→ **Exercise objective**:
Whenever the string "behind" turns up in a line of the data below, copy that line.

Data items
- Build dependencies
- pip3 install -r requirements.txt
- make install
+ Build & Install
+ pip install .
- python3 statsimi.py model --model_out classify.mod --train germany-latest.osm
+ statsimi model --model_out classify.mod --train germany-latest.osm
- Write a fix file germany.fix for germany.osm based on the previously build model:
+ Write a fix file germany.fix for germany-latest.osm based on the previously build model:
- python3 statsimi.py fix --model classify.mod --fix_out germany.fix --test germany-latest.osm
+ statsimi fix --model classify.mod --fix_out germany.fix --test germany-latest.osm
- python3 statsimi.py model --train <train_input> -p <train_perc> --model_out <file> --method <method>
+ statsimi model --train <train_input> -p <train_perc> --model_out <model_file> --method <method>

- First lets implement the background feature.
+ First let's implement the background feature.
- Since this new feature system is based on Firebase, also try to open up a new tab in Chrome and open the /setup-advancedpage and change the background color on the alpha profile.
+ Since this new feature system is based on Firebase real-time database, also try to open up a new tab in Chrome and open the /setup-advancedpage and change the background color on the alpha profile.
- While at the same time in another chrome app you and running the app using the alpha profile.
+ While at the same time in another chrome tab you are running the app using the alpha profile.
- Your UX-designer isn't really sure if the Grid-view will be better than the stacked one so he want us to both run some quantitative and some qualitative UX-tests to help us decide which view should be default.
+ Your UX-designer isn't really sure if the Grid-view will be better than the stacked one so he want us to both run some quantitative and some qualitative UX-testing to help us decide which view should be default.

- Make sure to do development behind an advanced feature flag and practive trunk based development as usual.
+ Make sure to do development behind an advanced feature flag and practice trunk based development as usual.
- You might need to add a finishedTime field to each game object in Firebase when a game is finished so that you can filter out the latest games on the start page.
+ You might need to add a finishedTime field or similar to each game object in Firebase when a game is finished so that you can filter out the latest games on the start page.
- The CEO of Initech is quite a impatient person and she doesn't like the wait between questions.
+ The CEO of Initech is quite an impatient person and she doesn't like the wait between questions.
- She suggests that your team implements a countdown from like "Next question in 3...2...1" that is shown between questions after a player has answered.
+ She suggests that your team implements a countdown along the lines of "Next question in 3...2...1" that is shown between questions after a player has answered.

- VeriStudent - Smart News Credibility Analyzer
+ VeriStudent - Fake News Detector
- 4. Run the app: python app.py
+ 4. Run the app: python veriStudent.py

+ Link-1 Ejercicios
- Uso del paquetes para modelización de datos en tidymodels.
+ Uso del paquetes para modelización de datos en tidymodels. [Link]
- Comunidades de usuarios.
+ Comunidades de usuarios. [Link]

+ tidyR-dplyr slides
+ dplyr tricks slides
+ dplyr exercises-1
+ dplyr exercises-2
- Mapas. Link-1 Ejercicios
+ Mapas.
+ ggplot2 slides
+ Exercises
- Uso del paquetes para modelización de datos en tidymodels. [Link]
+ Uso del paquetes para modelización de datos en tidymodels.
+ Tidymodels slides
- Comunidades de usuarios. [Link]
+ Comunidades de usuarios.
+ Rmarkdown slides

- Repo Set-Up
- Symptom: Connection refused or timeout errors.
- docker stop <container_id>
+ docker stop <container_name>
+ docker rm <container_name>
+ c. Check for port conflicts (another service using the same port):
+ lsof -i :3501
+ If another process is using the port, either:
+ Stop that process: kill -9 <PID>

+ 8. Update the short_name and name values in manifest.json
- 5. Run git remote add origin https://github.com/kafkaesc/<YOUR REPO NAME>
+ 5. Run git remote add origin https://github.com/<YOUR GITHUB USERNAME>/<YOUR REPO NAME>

→ **Task output**:
- Make sure to do development behind an advanced feature flag and practive trunk based development as usual.
+ Make sure to do development behind an advanced feature flag and practice trunk based development as usual.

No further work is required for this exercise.